The organisation said a review it has conducted of sustainability and transformation partnerships (STPs) – the proposals that the NHS and local councils are required to put together in order to meet the health needs of the local population – are failing to take into account the needs of infants, children and young people.
A report – based on a review of the 44 published STPs – states that while most STPs set out the case for change well and cover important key themes such as prevention, early intervention, more care delivered in the community, better mental health services and integrated working, there is a lack of detail underpinning the vision.
It concludes that the lack of profile given to infants, children and young people by the majority of STPs, is a "major cause for concern".

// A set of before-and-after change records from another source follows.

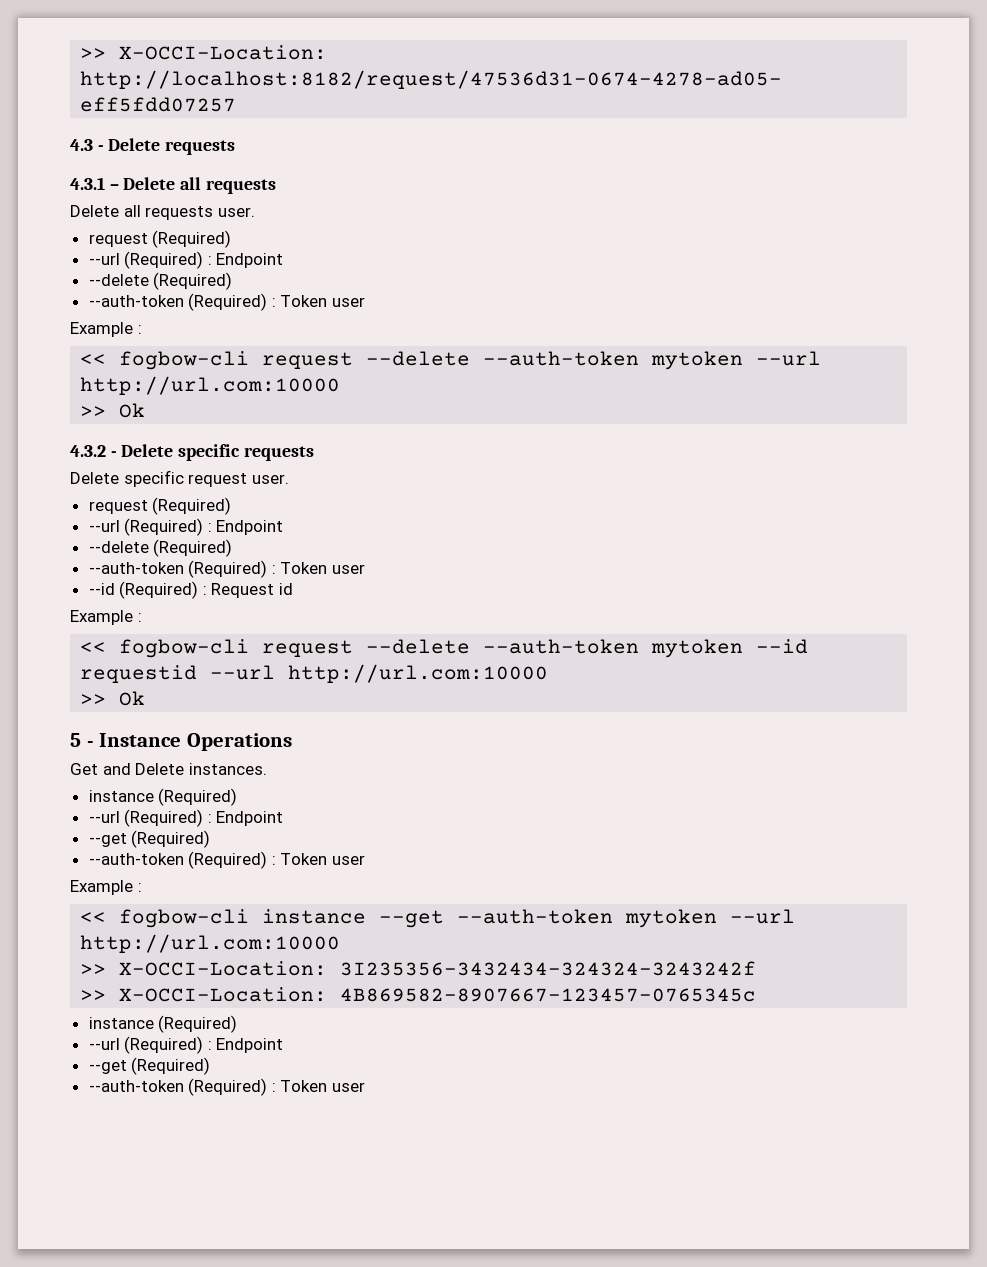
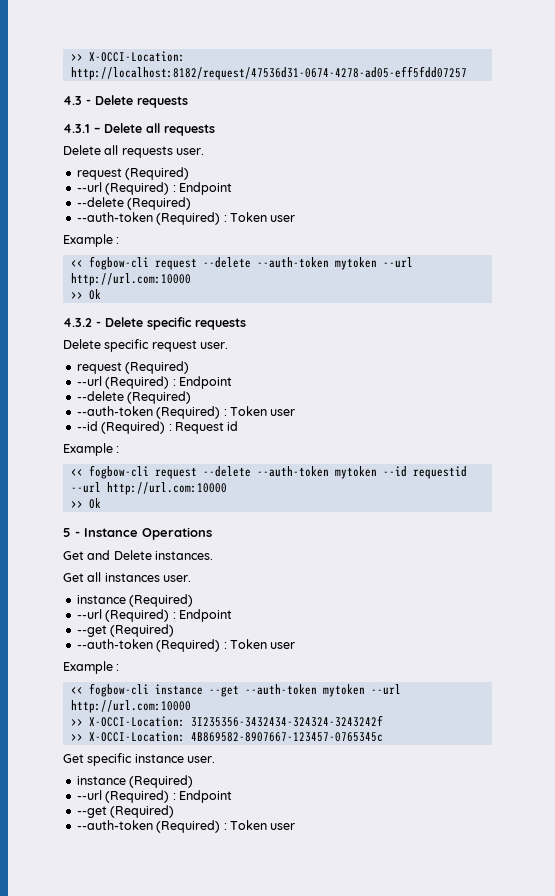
(267, 769) none -> [63,572,192,582] // Get all instances user.
(757, 995) none -> [63,753,216,766] // Get specific instance user.

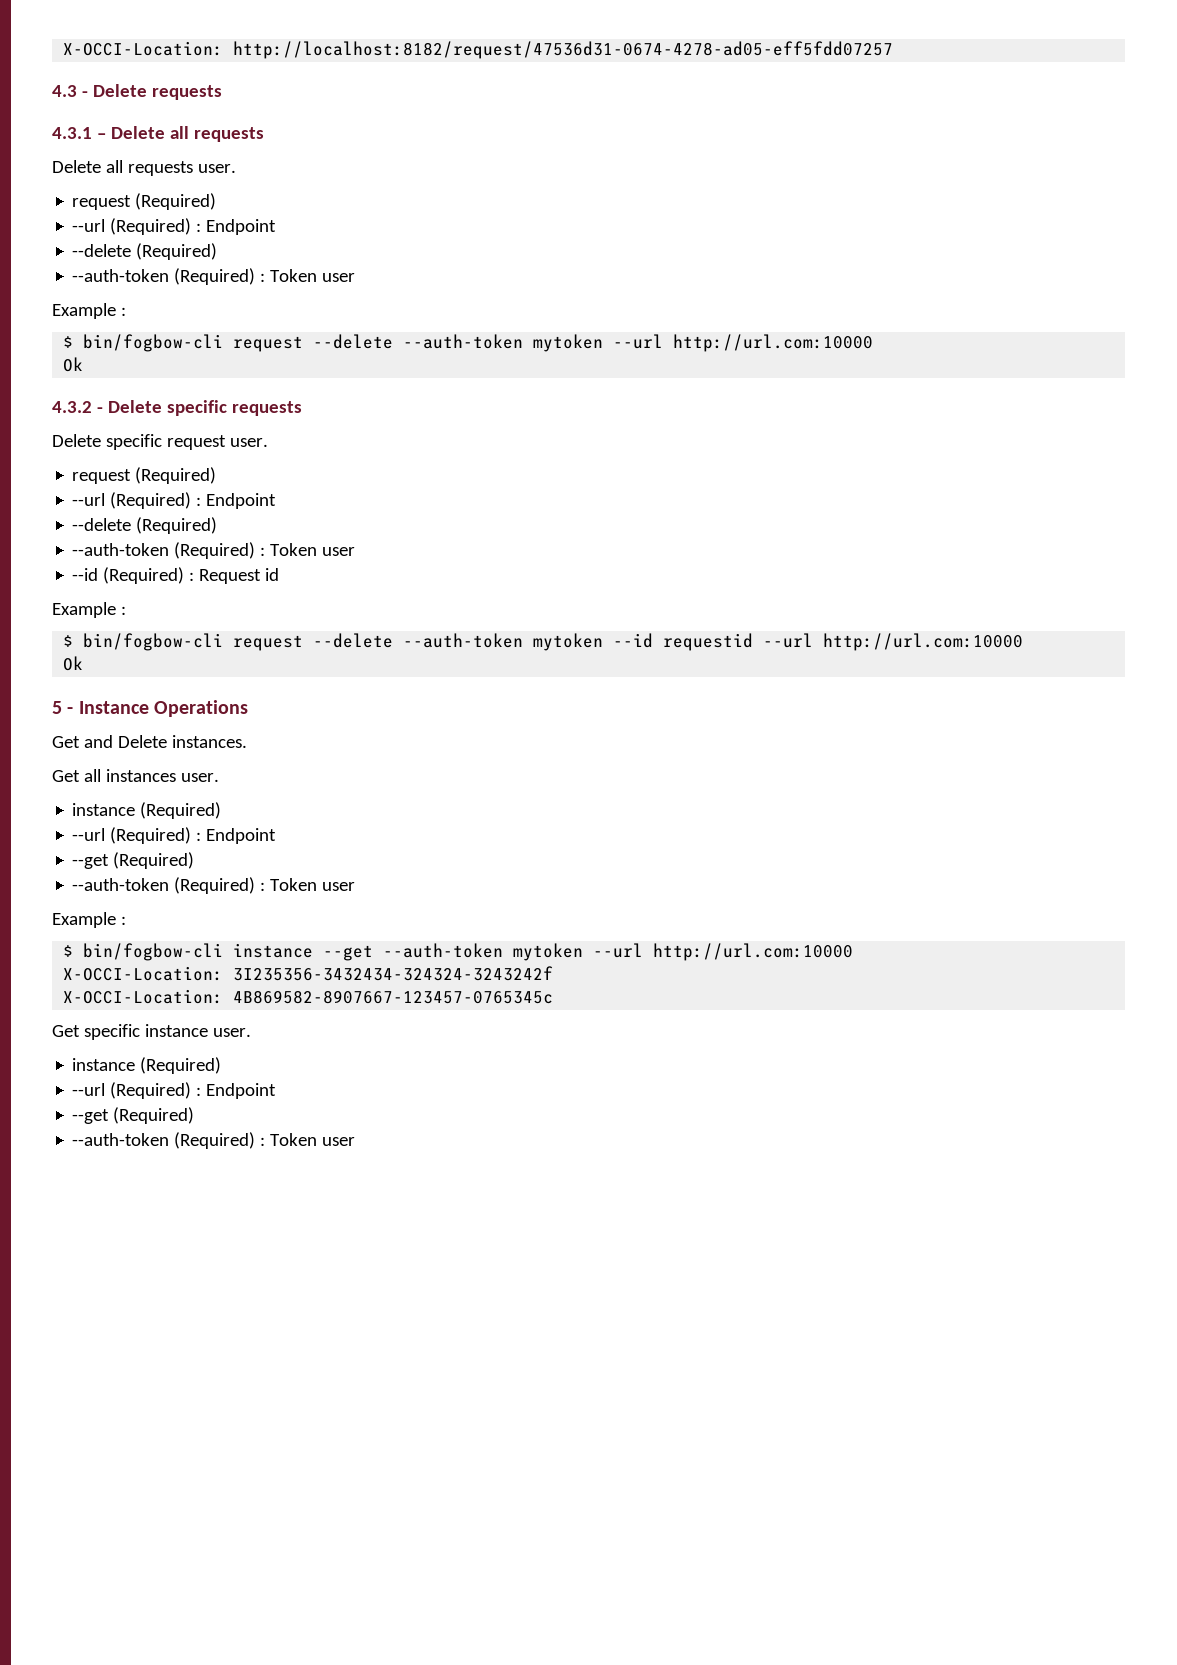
[70,53,83,61] >> -> (63, 48) none
[70,256,149,270] << fogbow-cli -> [63,334,224,352] $ bin/fogbow-cli
[70,291,83,299] >> -> (874, 343) none
[70,465,149,479] << fogbow-cli -> [63,633,224,651] $ bin/fogbow-cli
[70,500,83,508] >> -> (1024, 642) none
[70,683,149,697] << fogbow-cli -> [63,943,224,961] $ bin/fogbow-cli
[70,718,83,726] >> -> (854, 952) none
[70,733,83,741] >> -> (554, 973) none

The RCPCH highlighted a number of issues in the report. It said:
• The majority of STPs do not demonstrate
appreciation of the life-long impact of poor health in childhood
• The majority of STPs contain little mention of the health and wellbeing needs of children, except in relation to child and adolescent mental health services
• Plans have not demonstrated that local agencies have met their statutory duties to engage with children, young people and their families
• Plans do not make clear how serious workforce shortages will be addressed
RCPCH president, professor Neena Modi, said: "We're disappointed at the lack of focus on the health and wellbeing needs of infants, children and young people. It is short-sighted and a major cause for concern, that they appear to have been forgotten. Investing in child health is a hallmark of a mature society committed to securing the wellbeing of future generations.
"As a healthy child grows into a healthy adult, able to contribute to the economic productivity of the nation, such investment also makes strong financial sense.
"We've found a real lack of clarity around strategic direction, oversight, accountability and responsibility for STPs as they evolve. Furthermore, it is highly unlikely that STPs, or any new models of care, will be successful given the substantial workforce shortages and major funding constraints that the NHS is currently experiencing."
The report makes a series of recommendations, including a call for NHS England and NHS Improvement to ensure that all STPs develop, implement and evaluate a strategic plan that meets the needs of children and young people.
It also calls for all plans to feature a named lead for infants, children and young people, and for local paediatricians and child health or sector professionals to be involved in the development and implementation of plans.